The enthusiasm for Howard to finally have a public artwork in Berkeley goes both ways.
Howard is “grateful” to the Civic Arts Commission for selecting her, she said in an interview, and excited for what this sculpture will represent for her old neighborhood.
“I’m really happy to be doing this piece because hopefully, just hopefully, it’ll make a difference at how people look at art,” she said. “It’s a way to show the hidden talents and wealth within the Black community, specifically as it relates to the areas of South Berkeley that were once African American.”
Howard originally proposed the sculpture for placement in San Pablo Park in late 2018, and her design was one of four finalists before the selection committee, said Modesto Covarrubias, who is a member of the Civics Art Commission and sat on the San Pablo Park committee. Even after the committee opted for another proposal, “Mildred’s spoke to us in such a strong way that we spoke to the Civic Arts Commission and recommended that it become part of the city, in some way,” he said.
Forced out of Berkeley after rent was doubled
Howard’s story echoes that of many Black families who once lived in South and West Berkeley.
She grew up in South Berkeley and lived there until 2017, when her rent doubled and she was forced to move out of the building where she lived and worked. Howard now lives in Oakland, and, while she’s not far from her childhood home, the pain of displacement has stayed with her.
“I thought Berkeley would protect me,” she said. “But it’s probably good that it happened, because it’s part of the myth.”
“It’s so unfortunate that we’ve lost this community gem, in terms of where she lives and where she works,” said Dr. Stephanie Anne Johnson, a former Civic Arts commissioner and an artist herself. Johnson has lived in south Berkeley for 38 years, and she’s “watched the diminishment” of the city’s Black neighborhoods, she said.
“We’re a city that is also complicated and conflicted about who lives here,” Johnson said. “Unless Black people live here, there’s no Black representation on commissions and committees… The face of those policy-making bodies have changed.”
“There’s just so much Black culture in south Berkeley, and (now) I go there and I’m lucky to see Black people at all,” Howard reflected.
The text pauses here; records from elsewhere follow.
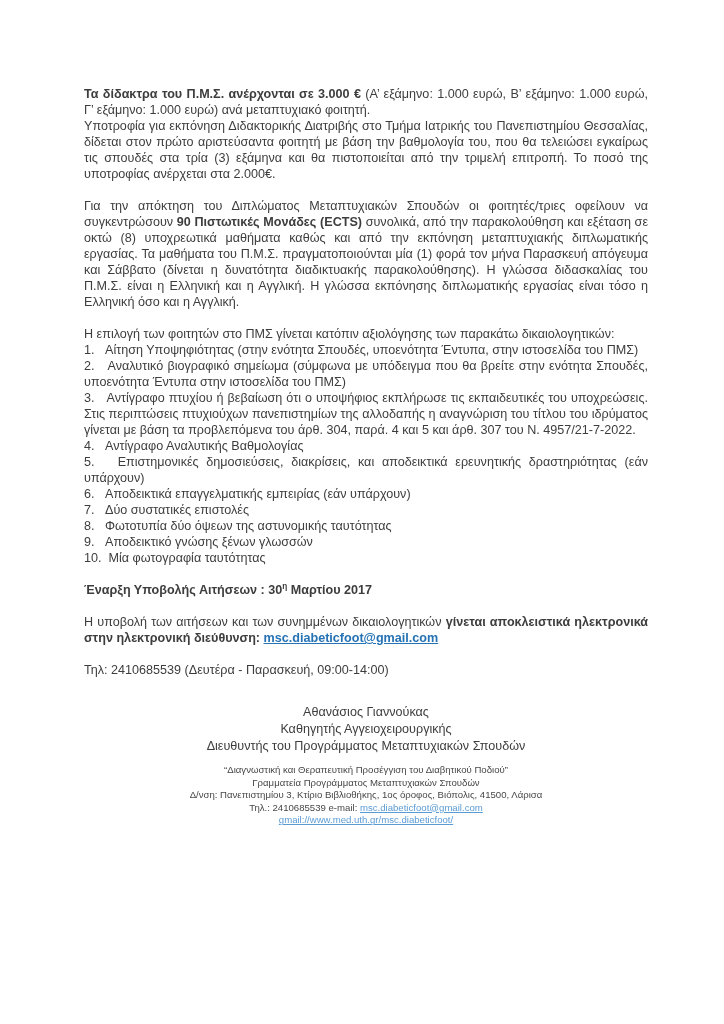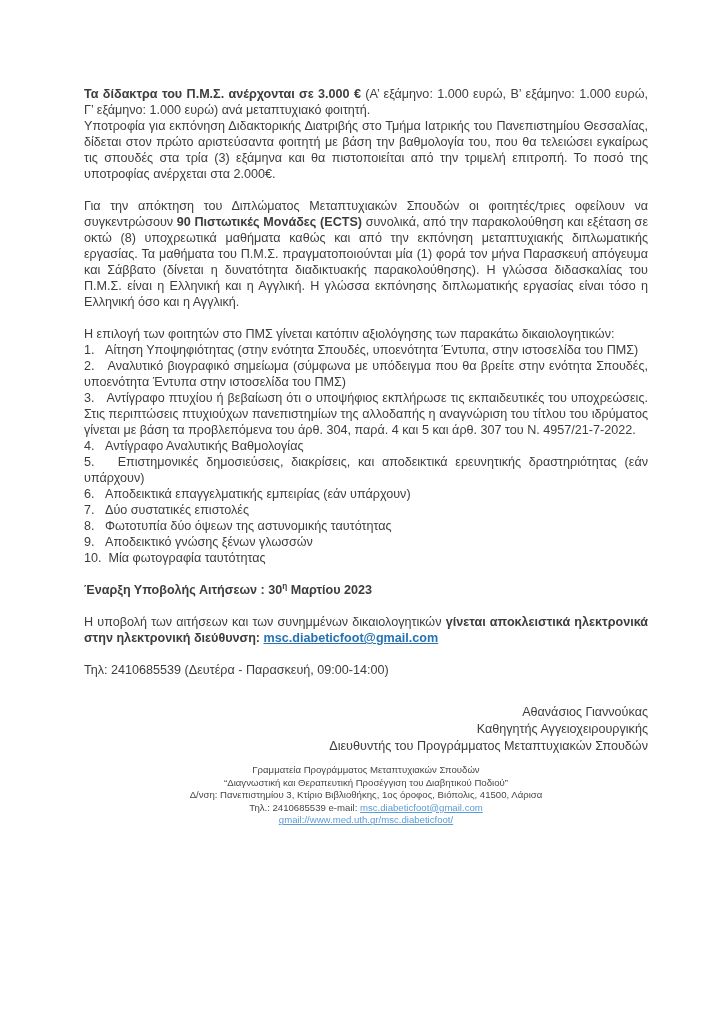"Μαρτίου 2023" span.b { text: 2023 -> 2017 }
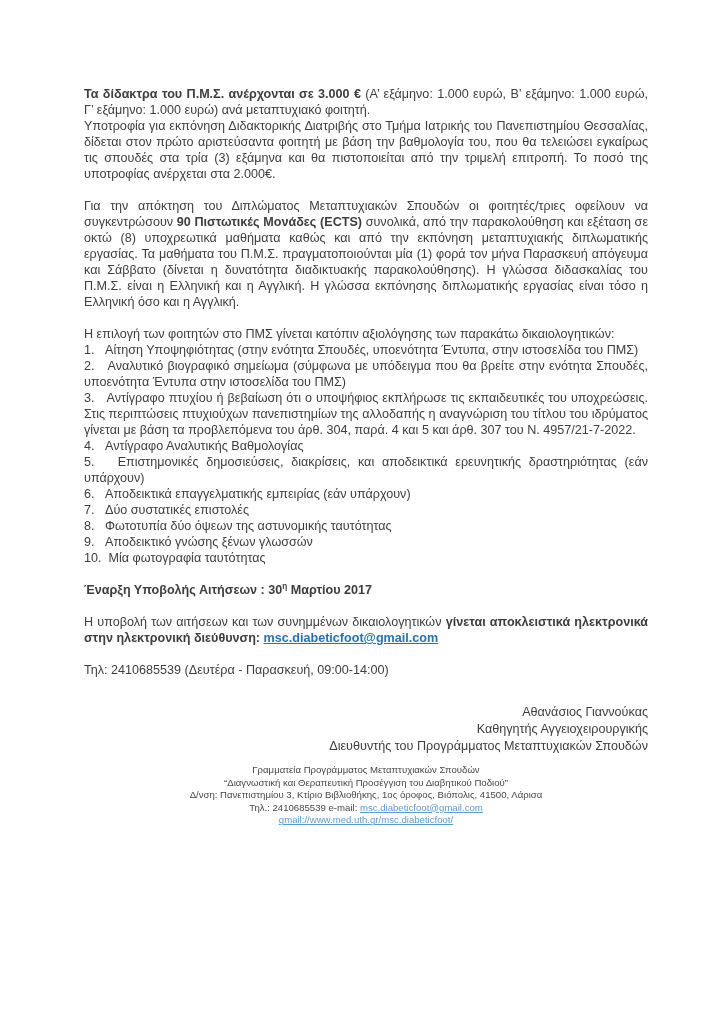"Αθανάσιος Γιαννούκας" .sig { text-align: right -> center }
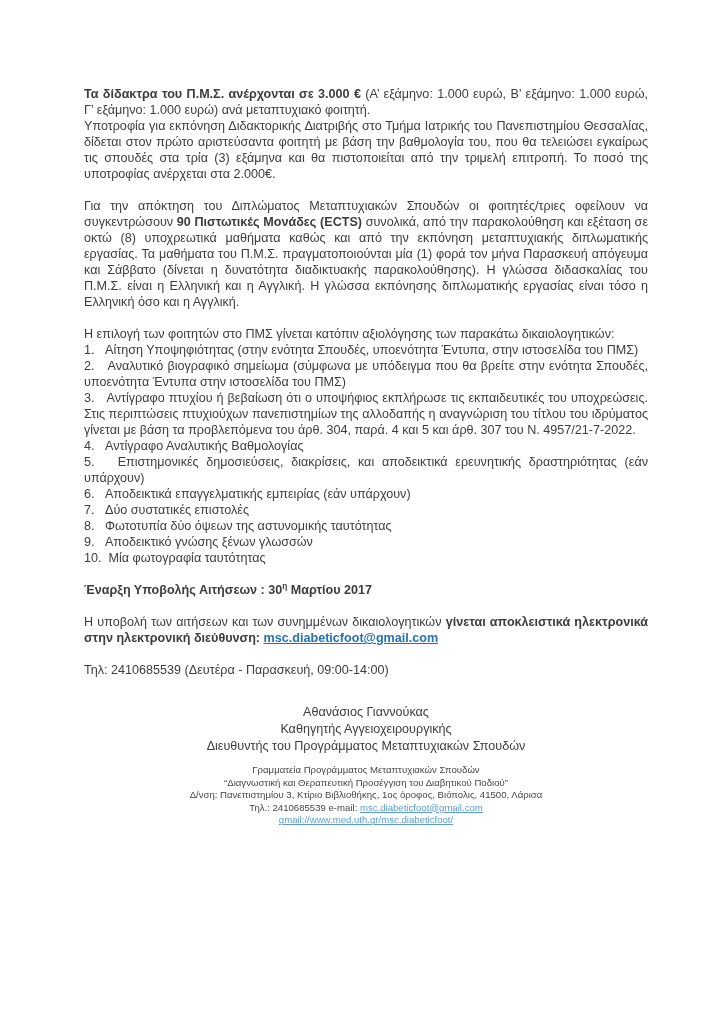"Γραμματεία Προγράμματος Μεταπτυχιακών" p.blk { order: before "“Διαγνωστική και Θεραπευτική Προσέγγιση" -> after "“Διαγνωστική και Θεραπευτική Προσέγγιση" }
“Where does that legacy go when they leave? What are they taking with them?” Johnson asked of the Black families who once lived in Berkeley. Howard’s sculpture is one way of asking that question to the public, she said, and to “reclaim, remember, pay homage to, the people that were an important part of Berkeley’s revolutionary history.”
Before Howard’s as-yet-unnamed sculpture is erected, fans of Berkeley’s extensive list of public art can see the newest additions soon at the North Berkeley Senior Center, where work on a tree-themed artwork will soon be complete, Covarrubias said, and at San Pablo Park, where wildflower benches by Michael Arcega will soon be installed.